Miller is not alone in being upset that people who are unhappy with President Trump are taking it out on White House staffers. Just a few weeks before this sushi report, White House Press Secretary Sarah Huckabee Sanders tweeted on June 23 that she was asked to leave a Virginia restaurant because she works for Trump. Sanders wrote,

Last night I was told by the owner of Red Hen in Lexington, VA to leave because I work for @POTUS and I politely left. Her actions say far more about her than about me. I always do my best to treat people, including those I disagree with, respectfully and will continue to do so

The owner of the Red Hen, Stephanie Wilkinson, explained to The Washington Post that her staff felt uncomfortable with Sanders being there, and so Wilkinson approached the press secretary and told her that the restaurant has standards of "honest, and compassion, and cooperation," and, as the owner, she must uphold them. Wilkinson said in her June 25 interview,

I explained that the restaurant has certain standards that I feel it has to uphold, such as honesty, and compassion, and cooperation, I said, 'I'd like to ask you to leave.'

I think this is one of my favorite stories to come out of the White House. The fact that Sanders was upset over being discriminated against because she works for Trump is the most ironic, because the administration has done the very same thing by siding with a bakery owner who discriminated against a same sex couple.

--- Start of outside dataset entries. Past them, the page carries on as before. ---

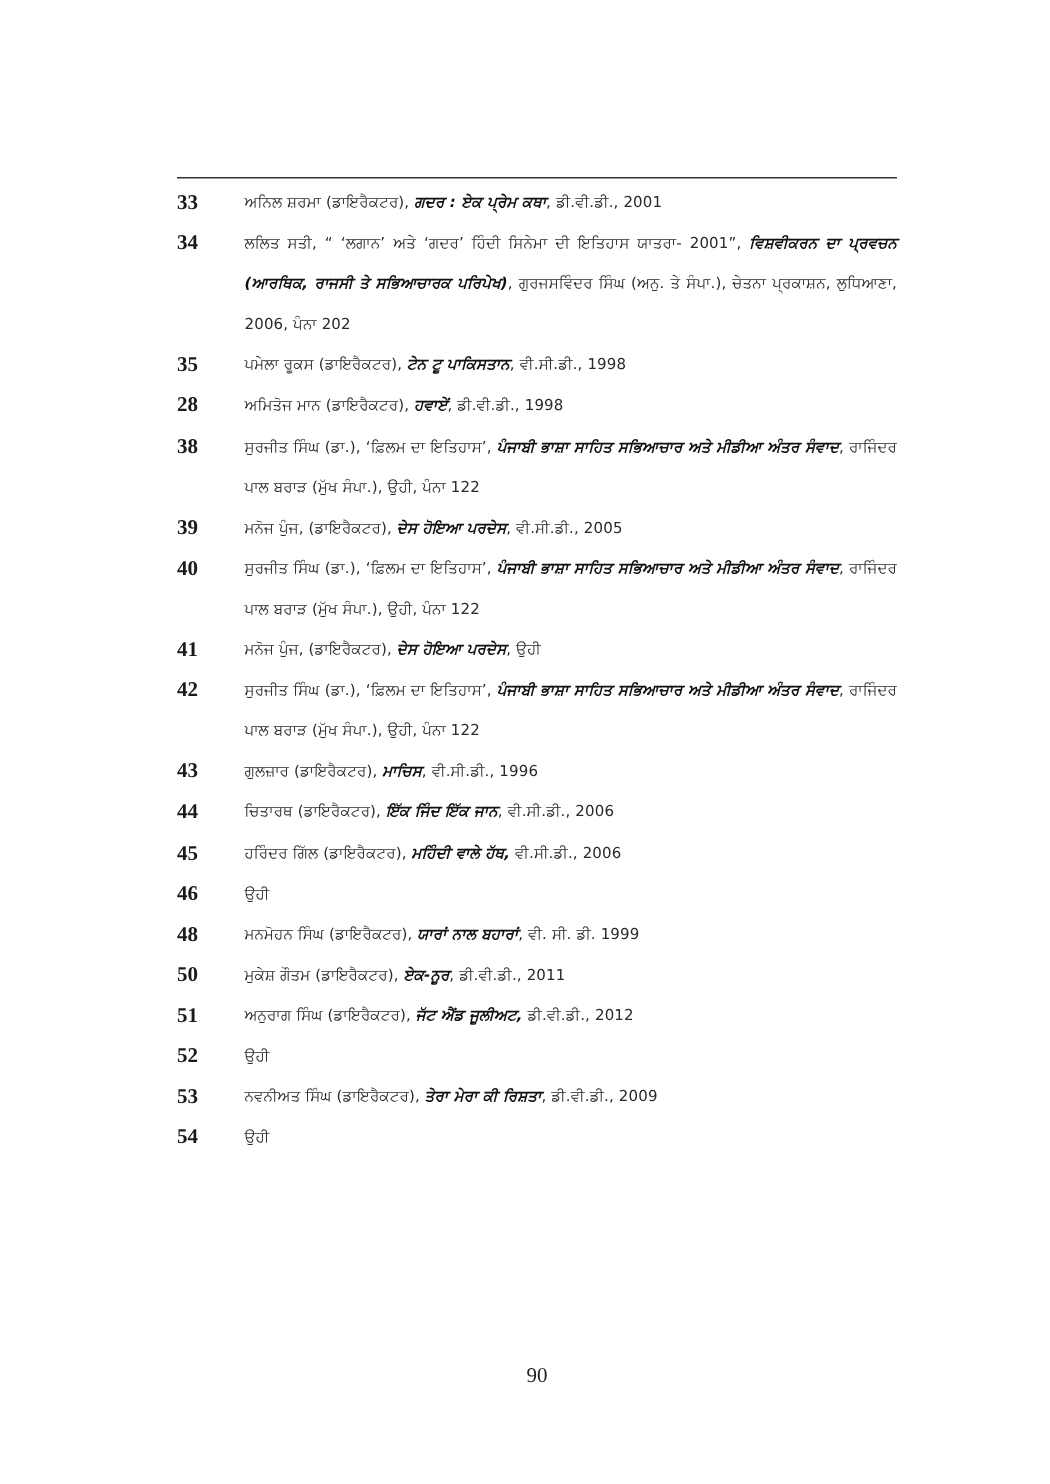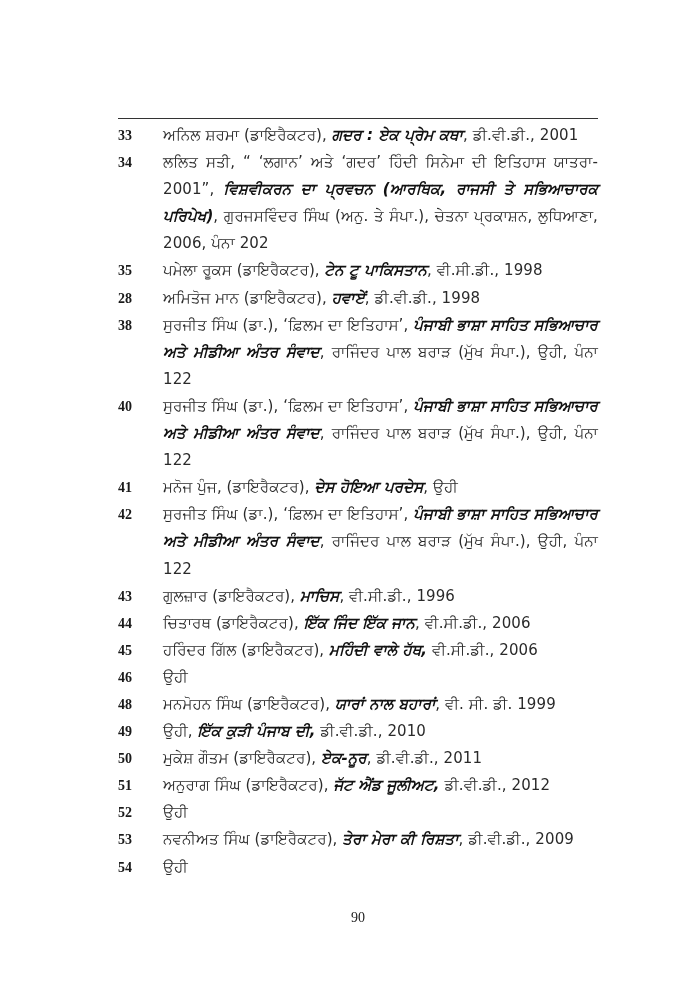--- a/index.html
+++ b/index.html
@@ -56,7 +56,7 @@
     .ref-body {
       flex: 1 1 auto;
       font-family: "DejaVu Sans", "Liberation Sans", sans-serif;
-      font-size: 15px;
+      font-size: 10px;
       line-height: 27.1px;
       text-align: justify;
       text-align-last: left;

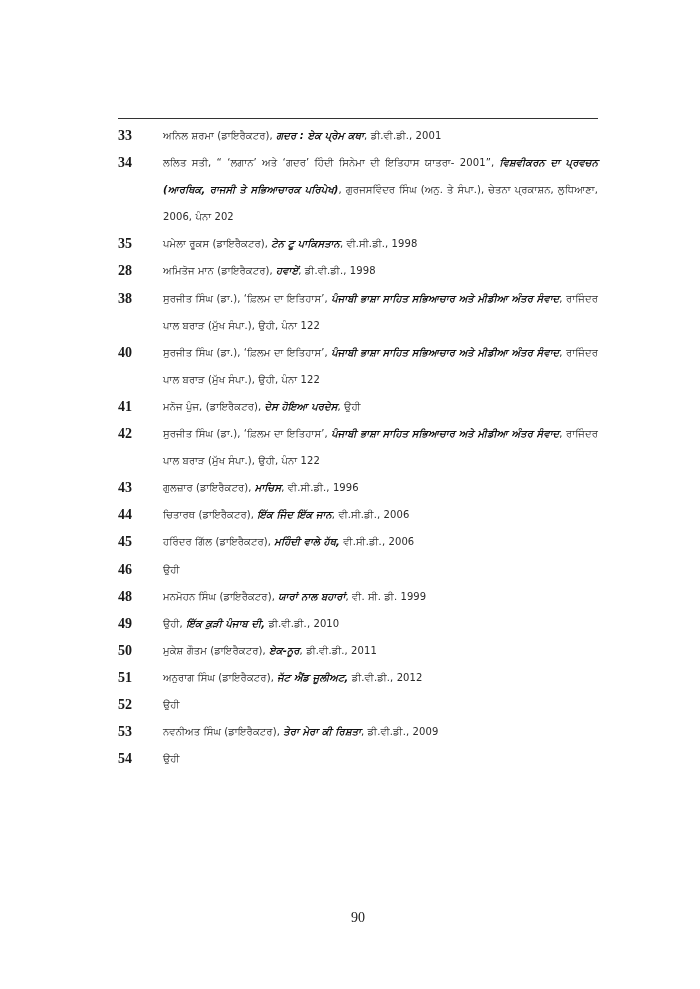--- a/index.html
+++ b/index.html
@@ -107,6 +107,10 @@
         <span class="ref-body"><span>ਸੁਰਜੀਤ ਸਿੰਘ (ਡਾ.), ‘ਫ਼ਿਲਮ ਦਾ ਇਤਿਹਾਸ’, </span><span class="seg-title">ਪੰਜਾਬੀ ਭਾਸ਼ਾ ਸਾਹਿਤ ਸਭਿਆਚਾਰ ਅਤੇ ਮੀਡੀਆ ਅੰਤਰ ਸੰਵਾਦ</span><span>, ਰਾਜਿੰਦਰ ਪਾਲ ਬਰਾੜ (ਮੁੱਖ ਸੰਪਾ.), ਉਹੀ, ਪੰਨਾ 122</span></span>
       </li>
     <li class="ref">
+        <span class="ref-num">39</span>
+        <span class="ref-body"><span>ਮਨੋਜ ਪੁੰਜ, (ਡਾਇਰੈਕਟਰ), </span><span class="seg-title">ਦੇਸ ਹੋਇਆ ਪਰਦੇਸ</span><span>, ਵੀ.ਸੀ.ਡੀ., 2005</span></span>
+      </li>
+    <li class="ref">
         <span class="ref-num">40</span>
         <span class="ref-body"><span>ਸੁਰਜੀਤ ਸਿੰਘ (ਡਾ.), ‘ਫ਼ਿਲਮ ਦਾ ਇਤਿਹਾਸ’, </span><span class="seg-title">ਪੰਜਾਬੀ ਭਾਸ਼ਾ ਸਾਹਿਤ ਸਭਿਆਚਾਰ ਅਤੇ ਮੀਡੀਆ ਅੰਤਰ ਸੰਵਾਦ</span><span>, ਰਾਜਿੰਦਰ ਪਾਲ ਬਰਾੜ (ਮੁੱਖ ਸੰਪਾ.), ਉਹੀ, ਪੰਨਾ 122</span></span>
       </li>

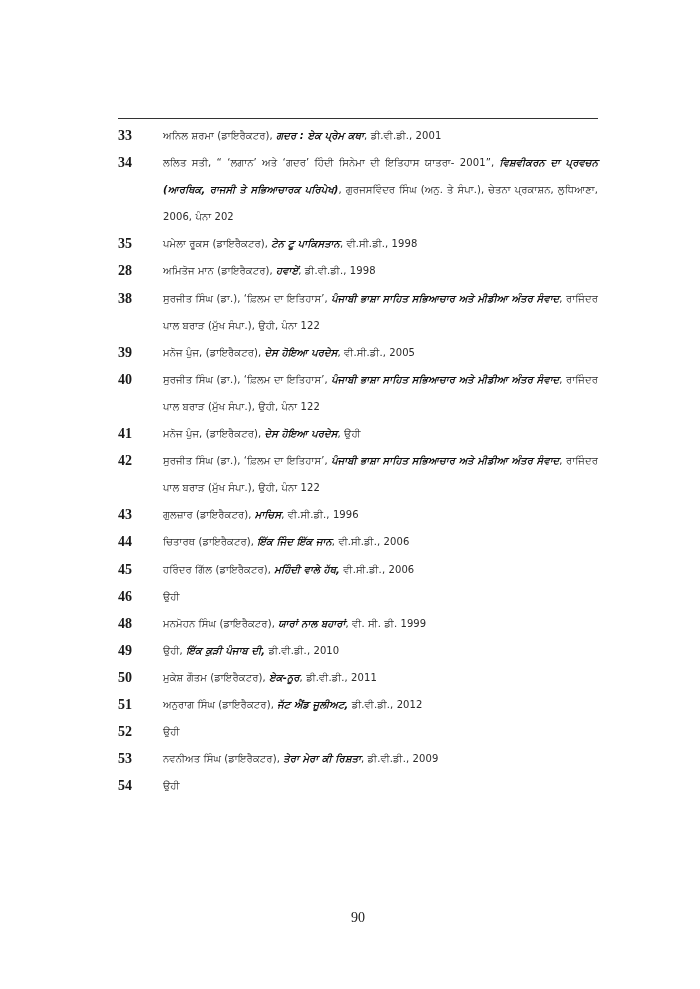--- a/index.html
+++ b/index.html
@@ -143,10 +143,6 @@
         <span class="ref-body"><span>ਮਨਮੋਹਨ ਸਿੰਘ (ਡਾਇਰੈਕਟਰ), </span><span class="seg-title">ਯਾਰਾਂ ਨਾਲ ਬਹਾਰਾਂ</span><span>, ਵੀ. ਸੀ. ਡੀ. 1999</span></span>
       </li>
     <li class="ref">
-        <span class="ref-num">49</span>
-        <span class="ref-body"><span>ਉਹੀ, </span><span class="seg-title">ਇੱਕ ਕੁੜੀ ਪੰਜਾਬ ਦੀ,</span><span> ਡੀ.ਵੀ.ਡੀ., 2010</span></span>
-      </li>
-    <li class="ref">
         <span class="ref-num">50</span>
         <span class="ref-body"><span>ਮੁਕੇਸ਼ ਗੌਤਮ (ਡਾਇਰੈਕਟਰ), </span><span class="seg-title">ਏਕ-ਨੂਰ</span><span>, ਡੀ.ਵੀ.ਡੀ., 2011</span></span>
       </li>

In early June, the Supreme Court narrowly ruled in favor of a baker who had turned away a same sex-couple who tried to commission a wedding cake in Masterpiece Cakeshop, Ltd. v. Colorado Civil Rights Commission. Colorado, where the incident took place, prohibits businesses open to the public, like the bakery, from denying service based on race, religion, or sexual orientation, according to the ACLU. While the case was still being argued, the Trump administration's Department of Justice sided with the bakery owner and argued that the state violated the owner's First Amendment rights, according to Politico.

So if I can just map this out for you, a place that serves food denied service to a same-sex couple because of their sexuality, and the White House took the side of the business owner. A place that serves food denied Sanders service because of her words and actions in support of anti-LGBTQ+ and anti-immigrant policies, and the White House sided with Sanders. Huh.

If White House staffers are going to keep working within the administration, maybe they should just start a potluck. Does anyone in the White House know how to make sushi?